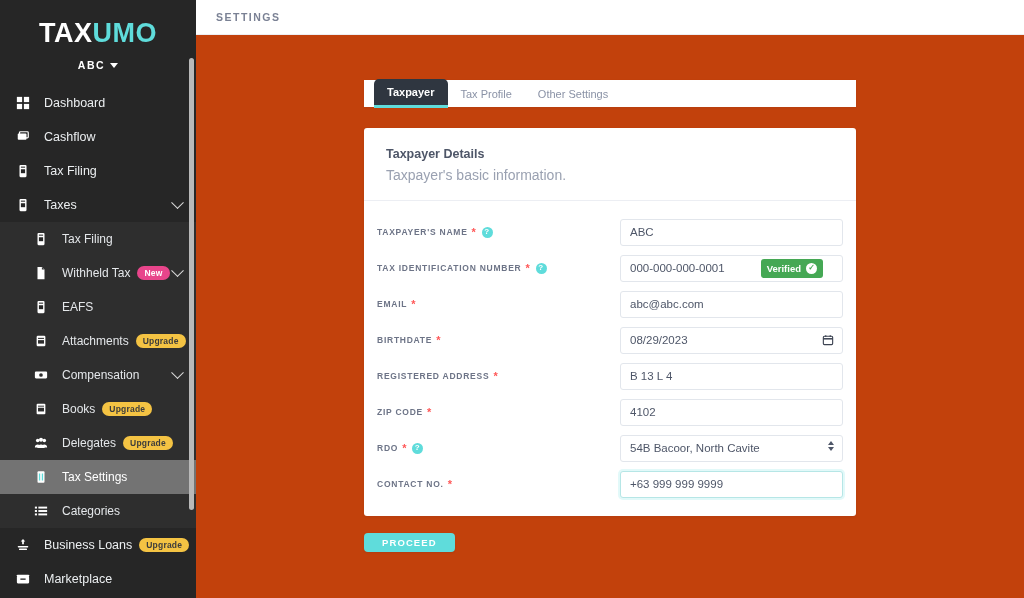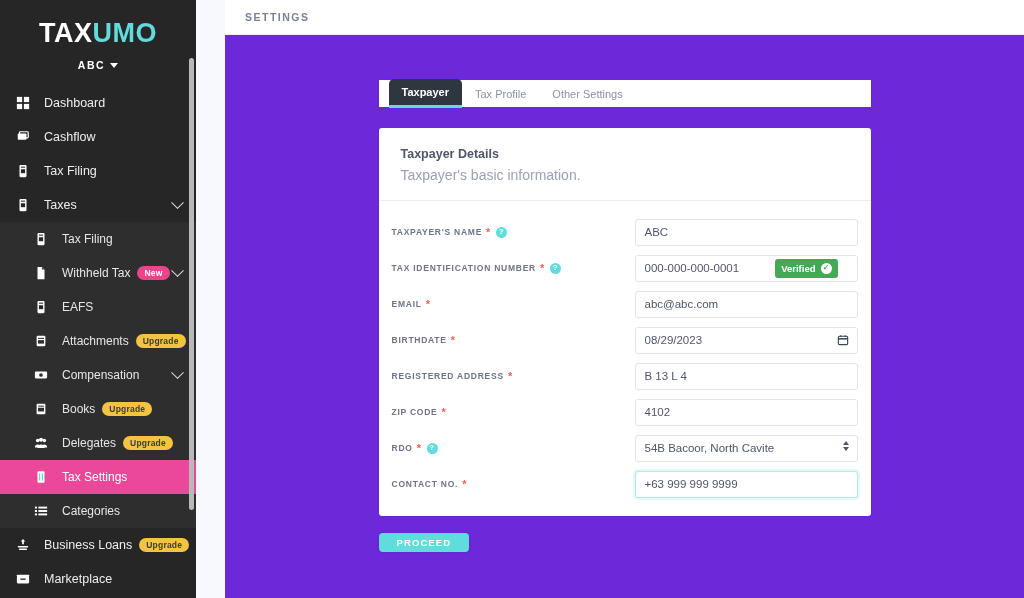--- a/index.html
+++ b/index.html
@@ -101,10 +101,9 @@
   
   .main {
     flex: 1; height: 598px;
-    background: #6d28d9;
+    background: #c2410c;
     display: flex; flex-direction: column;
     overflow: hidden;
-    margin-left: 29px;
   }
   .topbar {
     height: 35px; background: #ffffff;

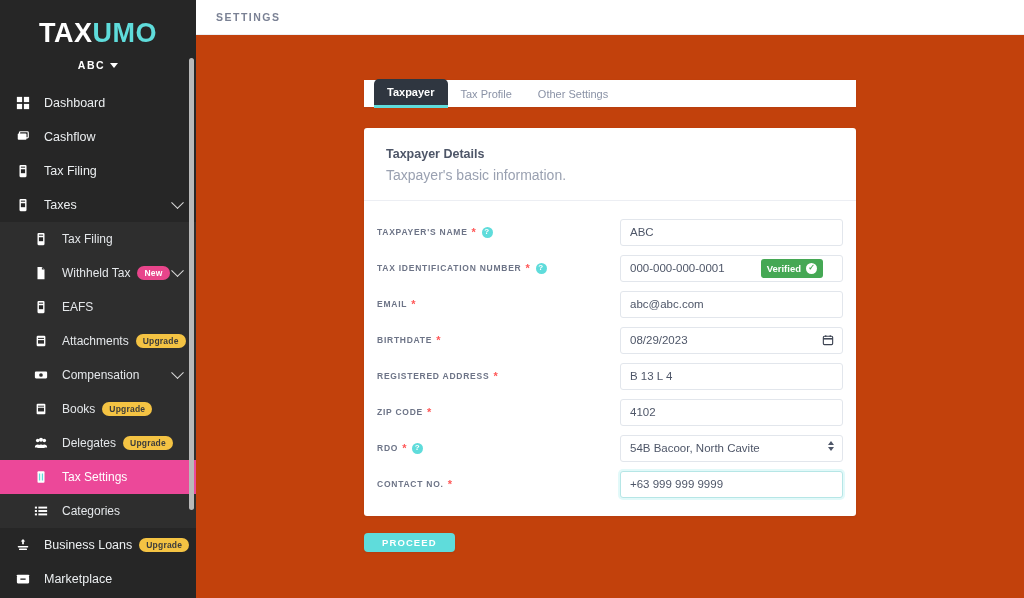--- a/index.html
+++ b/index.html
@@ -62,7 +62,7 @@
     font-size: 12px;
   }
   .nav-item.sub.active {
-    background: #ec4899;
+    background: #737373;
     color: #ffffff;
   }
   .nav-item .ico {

++++++

WHAT YOU NEED TO DO. In the records above, find every line with the word "height" and copy it.

RESPONSE AREA.
     flex: 1; height: 598px;
     height: 35px; background: #ffffff;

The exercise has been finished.